22.2.12

simplicity&stress


Oh the woes of a college student.  After a busy day of running errands, reuniting with my Phoenix girl, some speedy cleaning, and, lastly, decorating, I felt sick to my stomach as I crawled into my much-deserved fetal position in my bed.  No, not because my cheese and herb rice with chicken didn't settle well (oh it settled alright...too much is settling inside me and I need to start forward thinking to bikini season).  It was 100% because I realized that I had done NOTHING over the weekend, including turning in an assignment due at midnight on Sunday, study for my French oral exam OR my my French final exam, and hadn't started the book that will require a close-reading essay due next Tuesday.  Then I realized that things had just been so easy and kind to me at the beginning of the semester, and now it's time to get my priorities straight.  This week, aside from the deliciousyetshort celebration that is in order tonight, I am going to be such a good student!  I promise.     

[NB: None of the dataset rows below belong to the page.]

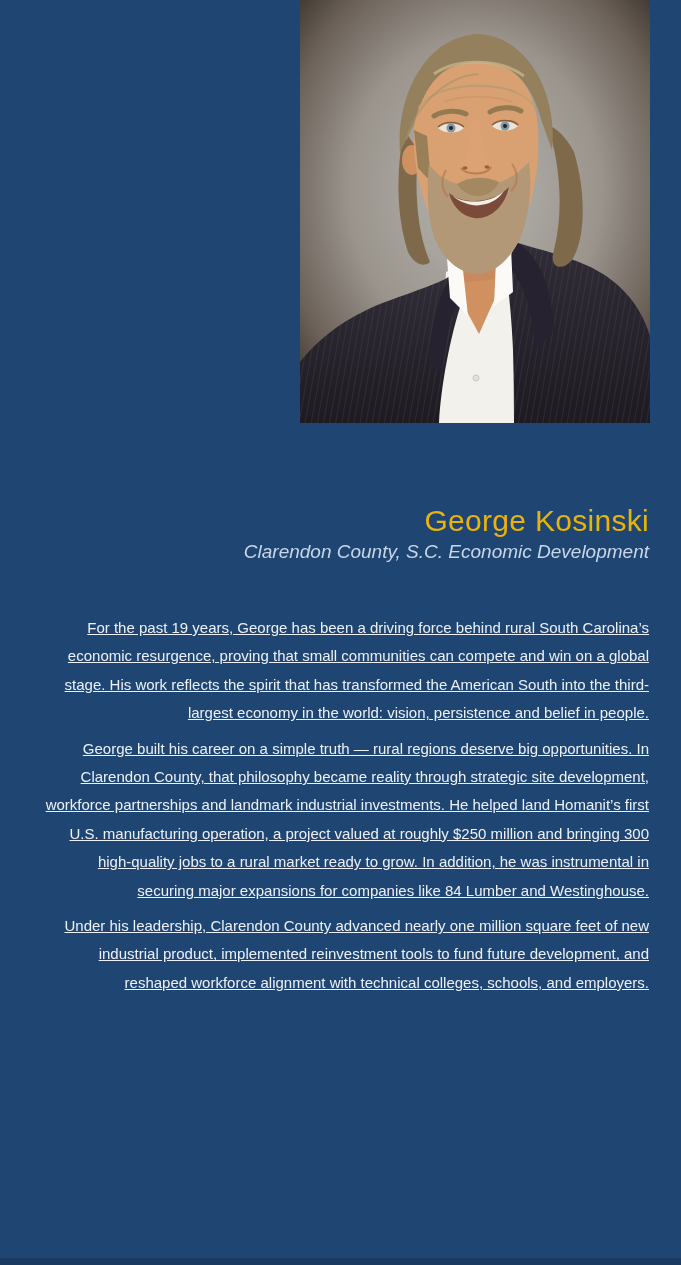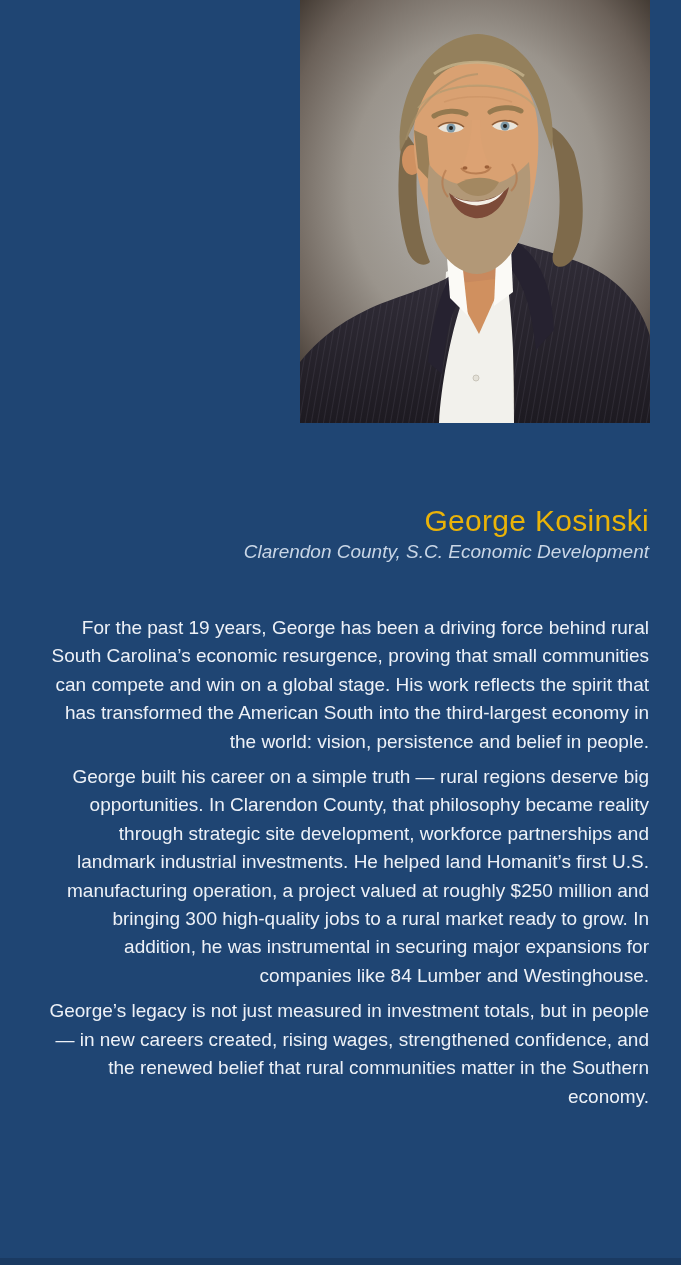--- a/index.html
+++ b/index.html
@@ -58,10 +58,11 @@
   }
   p.body-para {
     margin: 7px 0 0 0;
-    font-size: 19px;
+    font-size: 15px;
     line-height: 28.4px;
     color: #edf1f7;
     hyphens: auto;
+    text-decoration: underline;
     -webkit-hyphens: auto;
   }
   p.body-para.first {

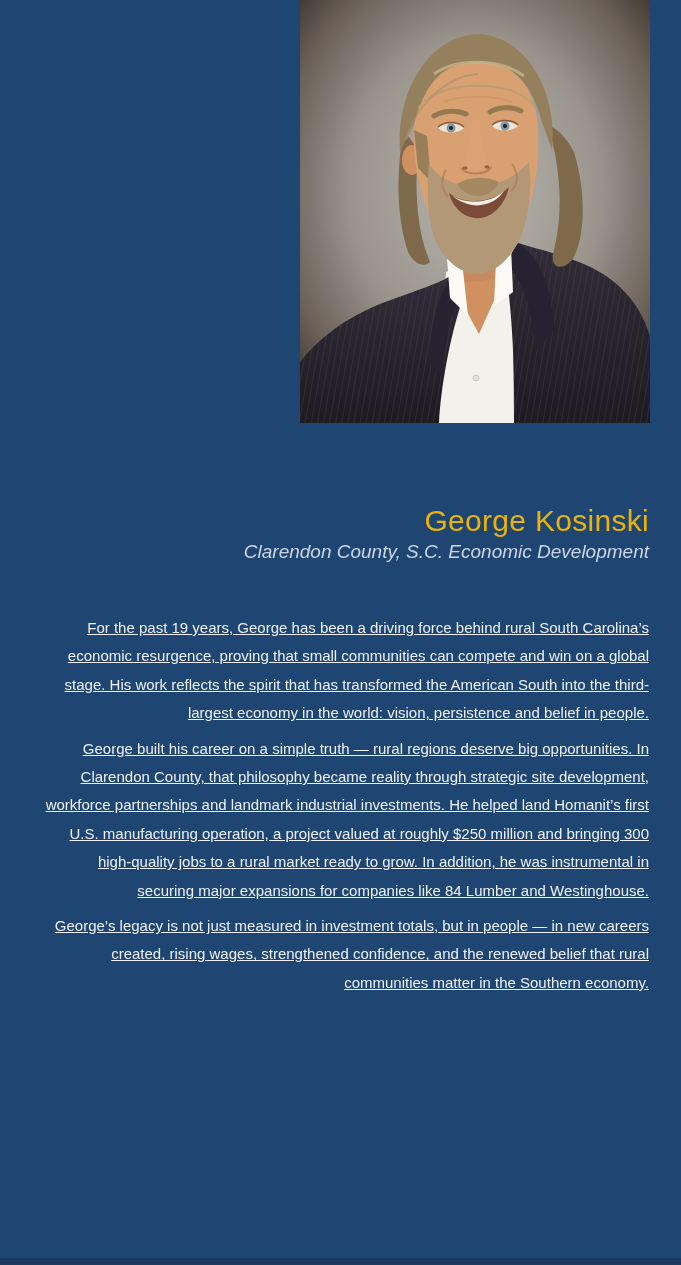--- a/index.html
+++ b/index.html
@@ -171,6 +171,7 @@
     <p class="affiliation">Clarendon County, S.C. Economic Development</p>
     <p class="body-para first" lang="en">For the past 19 years, George has been a driving force behind rural South Carolina’s economic resurgence, proving that small communities can compete and win on a global stage. His work reflects the spirit that has transformed the American South into the third-largest economy in the world: vision, persistence and belief in people.</p>
     <p class="body-para" lang="en">George built his career on a simple truth — rural regions deserve big opportunities. In Clarendon County, that philosophy became reality through strategic site development, workforce partnerships and landmark industrial investments. He helped land Homanit’s first U.S. manufacturing operation, a project valued at roughly $250 million and bringing 300 high-quality jobs to a rural market ready to grow. In addition, he was instrumental in securing major expansions for companies like 84 Lumber and Westinghouse.</p>
+    <p class="body-para" lang="en">Under his leadership, Clarendon County advanced nearly one million square feet of new industrial product, implemented reinvestment tools to fund future development, and reshaped workforce alignment with technical colleges, schools, and employers.</p>
     <p class="body-para" lang="en">George’s legacy is not just measured in investment totals, but in people — in new careers created, rising wages, strengthened confidence, and the renewed belief that rural communities matter in the Southern economy.</p>
   </main>
 

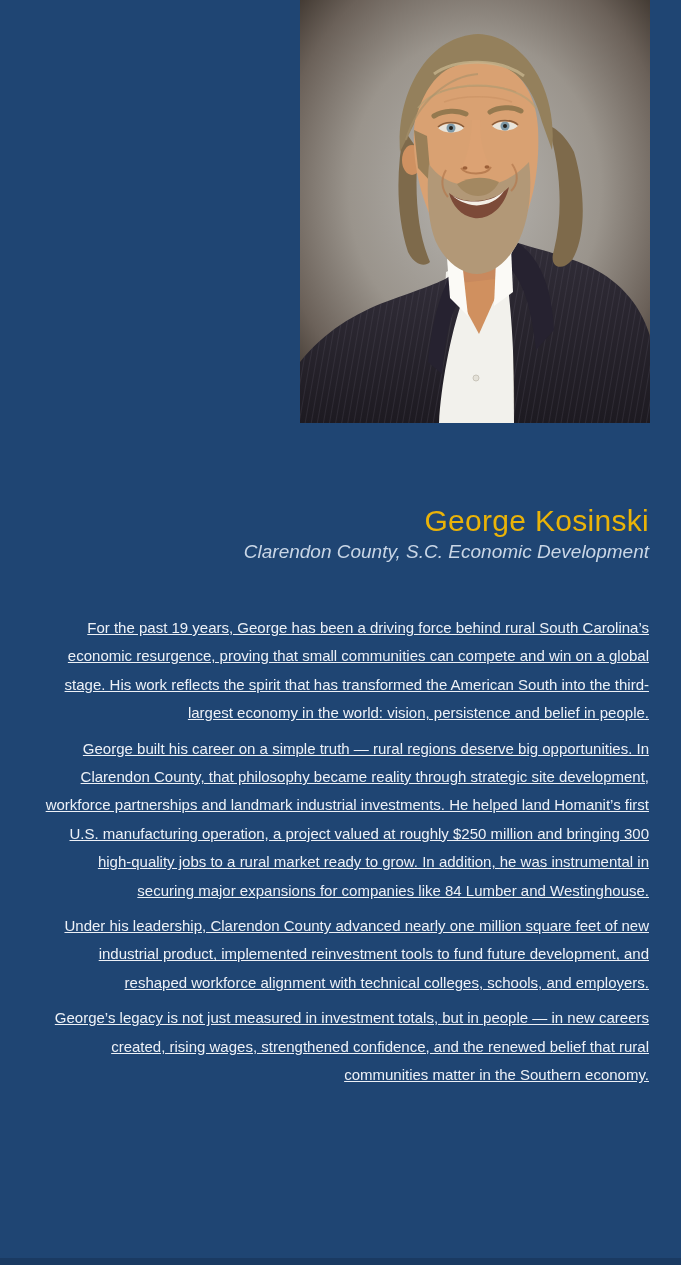--- a/index.html
+++ b/index.html
@@ -172,7 +172,6 @@
     <p class="body-para first" lang="en">For the past 19 years, George has been a driving force behind rural South Carolina’s economic resurgence, proving that small communities can compete and win on a global stage. His work reflects the spirit that has transformed the American South into the third-largest economy in the world: vision, persistence and belief in people.</p>
     <p class="body-para" lang="en">George built his career on a simple truth — rural regions deserve big opportunities. In Clarendon County, that philosophy became reality through strategic site development, workforce partnerships and landmark industrial investments. He helped land Homanit’s first U.S. manufacturing operation, a project valued at roughly $250 million and bringing 300 high-quality jobs to a rural market ready to grow. In addition, he was instrumental in securing major expansions for companies like 84 Lumber and Westinghouse.</p>
     <p class="body-para" lang="en">Under his leadership, Clarendon County advanced nearly one million square feet of new industrial product, implemented reinvestment tools to fund future development, and reshaped workforce alignment with technical colleges, schools, and employers.</p>
-    <p class="body-para" lang="en">George’s legacy is not just measured in investment totals, but in people — in new careers created, rising wages, strengthened confidence, and the renewed belief that rural communities matter in the Southern economy.</p>
   </main>
 
   <div class="bottom-bar"></div>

Often, I find myself caught up in these perfect moments of happiness and somewhere deep down I think this for sure won't last.  It's the calm - before - the - storm stigma, and I am all too aware of how true it holds to my life.  And right now, although it's only a small drizzle of rain, it is certainly not calm.  That's not so say things aren't going well.  I just have these fleeting thoughts of sadness and lingering moments of homesickness.  So I'm ready to start making myself happy.  And in a way I've never approached it, yet the most fool-proof and sure way: through prioritizing.  So what if my clothes look like they all belong at DI, or the boy I think is cute is eyeing one of the millions of models walking around campus, or I ate too much chocolate (sure you think it's a blessing...but it's seriously a curse).  

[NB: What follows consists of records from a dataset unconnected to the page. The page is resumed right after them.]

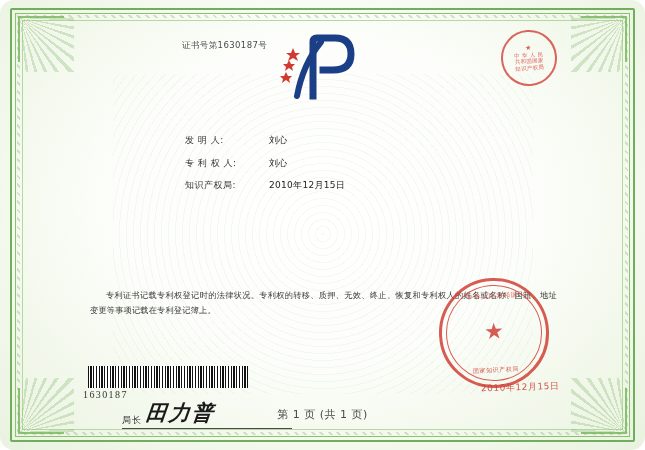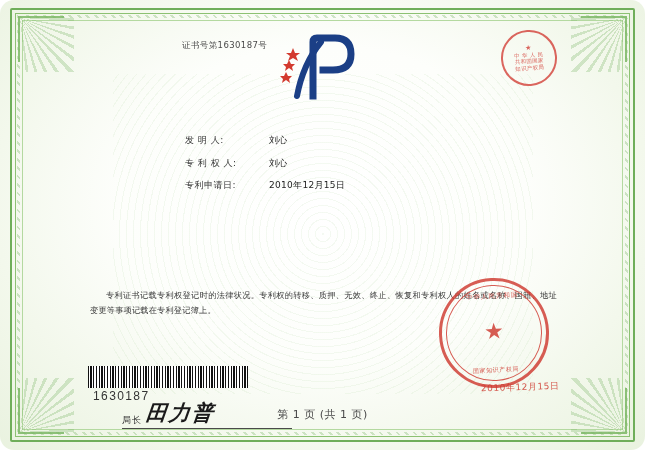--- a/index.html
+++ b/index.html
@@ -359,7 +359,7 @@
         <span class="field-value">刘心</span>
       </div>
       <div class="field-row">
-        <span class="field-label">专利申请日:</span>
+        <span class="field-label">知识产权局:</span>
         <span class="field-value">2010年12月15日</span>
       </div>
     </div>

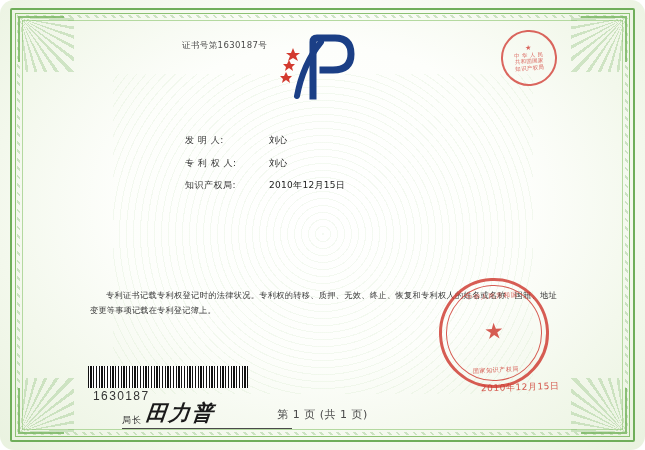--- a/index.html
+++ b/index.html
@@ -206,12 +206,12 @@
   }
   .barcode-num {
     position: absolute;
-    left: 63px;
+    left: 53px;
     top: 363px;
-    font-size: 12px;
+    font-size: 10px;
     letter-spacing: 1.4px;
     color: #333;
-    font-family: Liberation Sans, sans-serif;
+    font-family: Liberation Serif, serif;
   }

Every day, I sit in my fishbowl office and I am unfortunately given the opportunity of loathing every perfectly-ensembled girl that walks by in her Tory Burch flats.  At that moment, I am given a choice.  And while it's a struggle to not choose to feel bad about myself and want to go home and change, it's better for me to choose to see me the way my Heavenly Father would see me.  And in that life-changing second, I feel better about myself.  If I continued to focus on the outside world and what it defined as beautiful, then I would always find someone more beautiful, more stylish, more rich, more funny, more everything than me.  So there.